• **Your instructions**
Check each line of the material. Copy those containing "invoice".
BEGIN
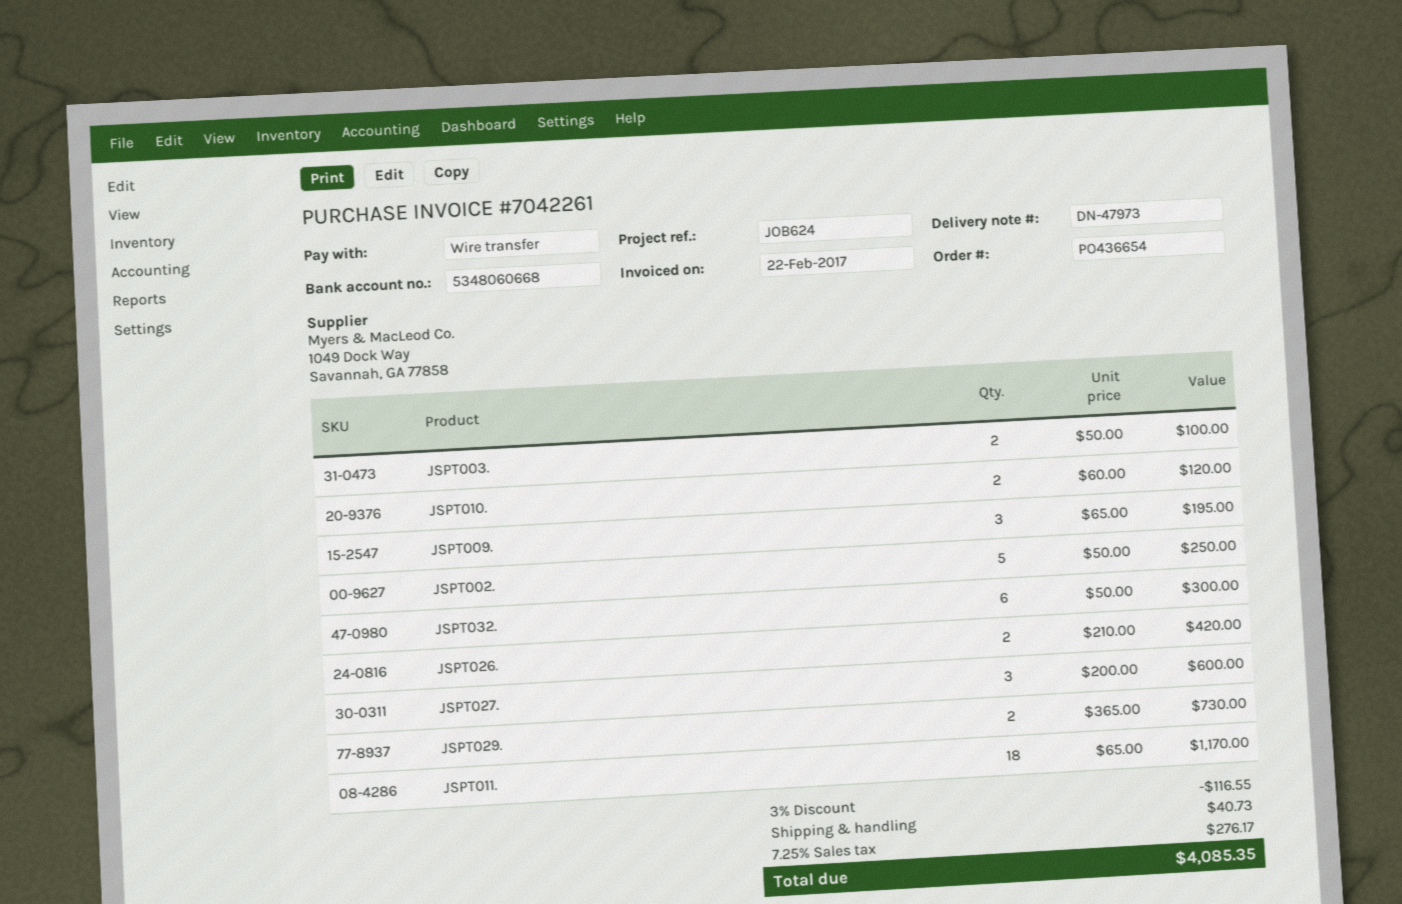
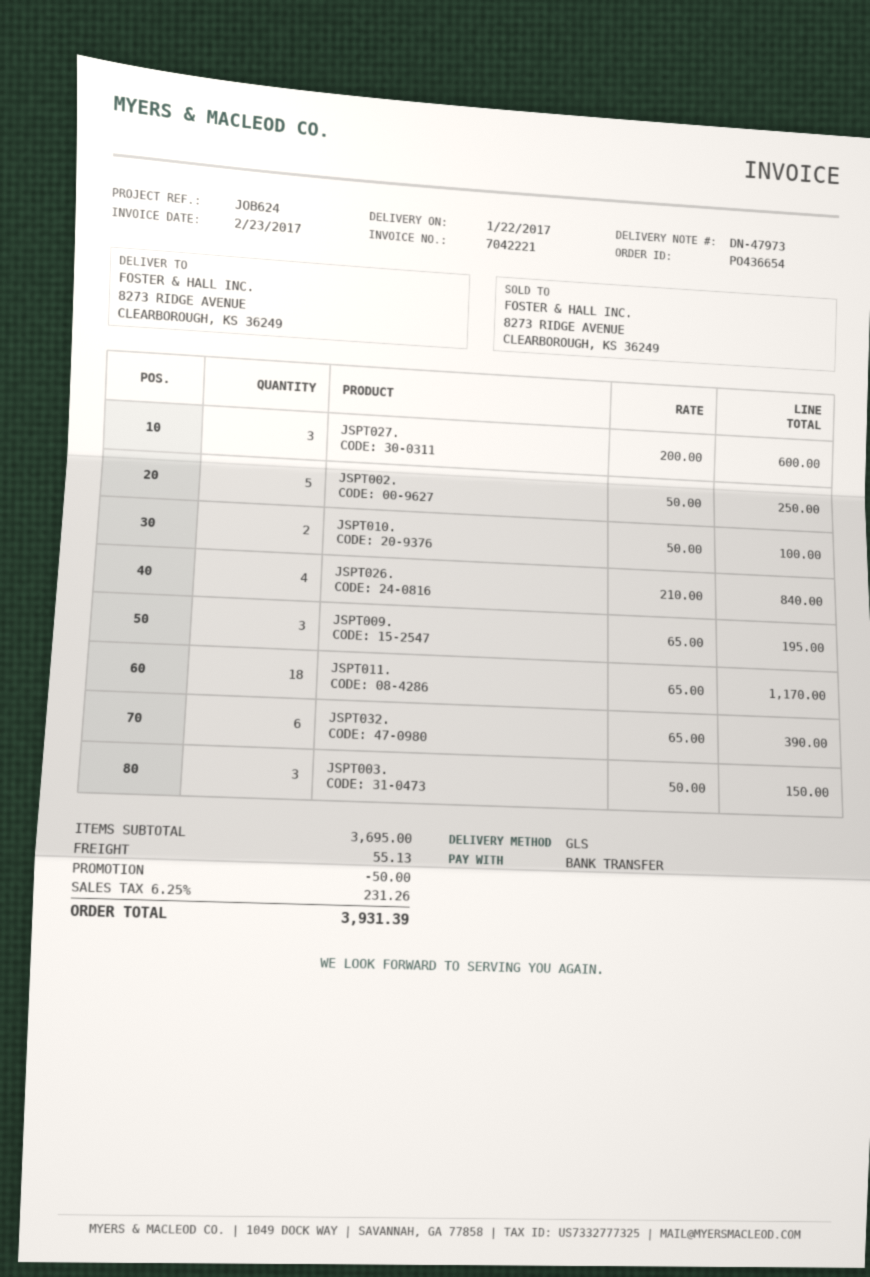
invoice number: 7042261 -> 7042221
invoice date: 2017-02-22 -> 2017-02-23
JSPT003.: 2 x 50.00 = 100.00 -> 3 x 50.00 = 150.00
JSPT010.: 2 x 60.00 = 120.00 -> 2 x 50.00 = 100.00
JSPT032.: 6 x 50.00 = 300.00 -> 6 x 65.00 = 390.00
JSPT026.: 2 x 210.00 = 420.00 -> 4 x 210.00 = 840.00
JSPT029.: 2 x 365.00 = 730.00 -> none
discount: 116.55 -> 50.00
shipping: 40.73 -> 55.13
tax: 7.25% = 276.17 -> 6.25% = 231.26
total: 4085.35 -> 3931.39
END
• **Solution for this problem**
invoice number: 7042261 -> 7042221
invoice date: 2017-02-22 -> 2017-02-23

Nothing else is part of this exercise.